*Task prompt*: Filter the listing below, please, and copy only the lines with the word "파이프라인을".
____________
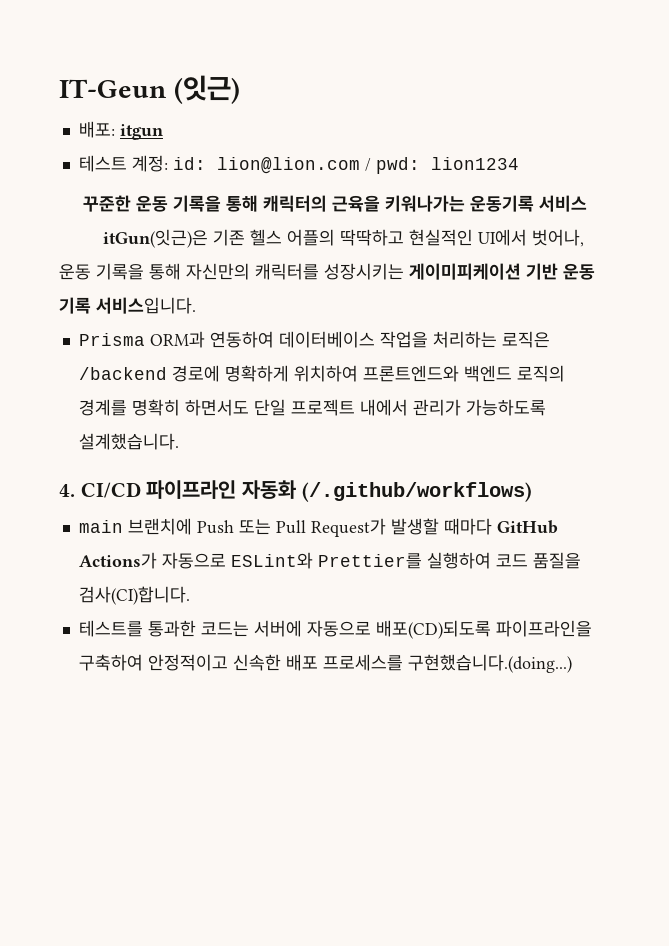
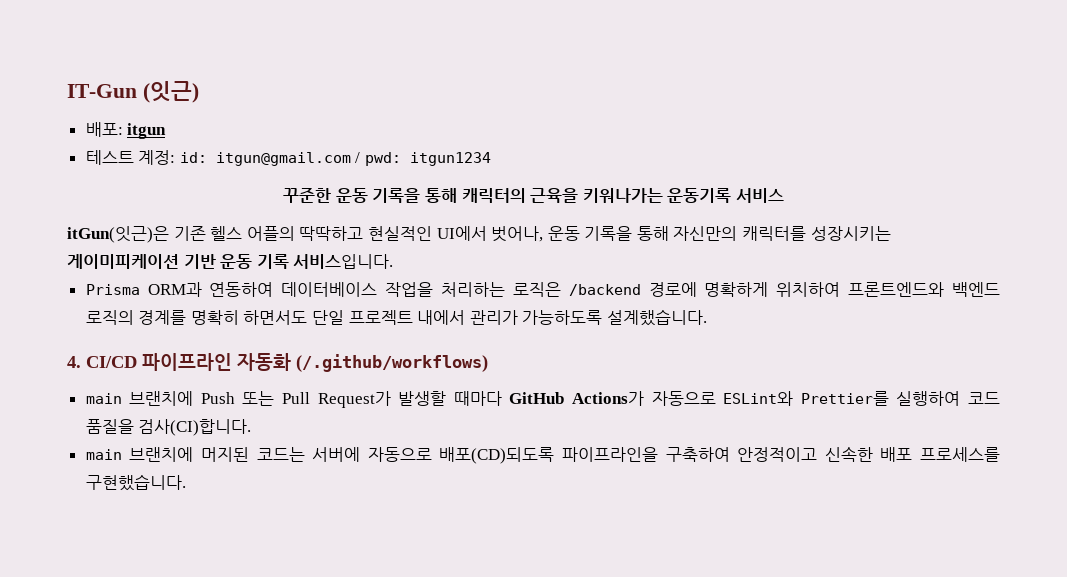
- IT-Geun (잇근)
+ IT-Gun (잇근)
- 테스트 계정: id: lion@lion.com / pwd: lion1234
+ 테스트 계정: id: itgun@gmail.com / pwd: itgun1234
- 테스트를 통과한 코드는 서버에 자동으로 배포(CD)되도록 파이프라인을 구축하여 안정적이고 신속한 배포 프로세스를 구현했습니다.(doing...)
+ main 브랜치에 머지된 코드는 서버에 자동으로 배포(CD)되도록 파이프라인을 구축하여 안정적이고 신속한 배포 프로세스를 구현했습니다.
____________
*Result*:
- 테스트를 통과한 코드는 서버에 자동으로 배포(CD)되도록 파이프라인을 구축하여 안정적이고 신속한 배포 프로세스를 구현했습니다.(doing...)
+ main 브랜치에 머지된 코드는 서버에 자동으로 배포(CD)되도록 파이프라인을 구축하여 안정적이고 신속한 배포 프로세스를 구현했습니다.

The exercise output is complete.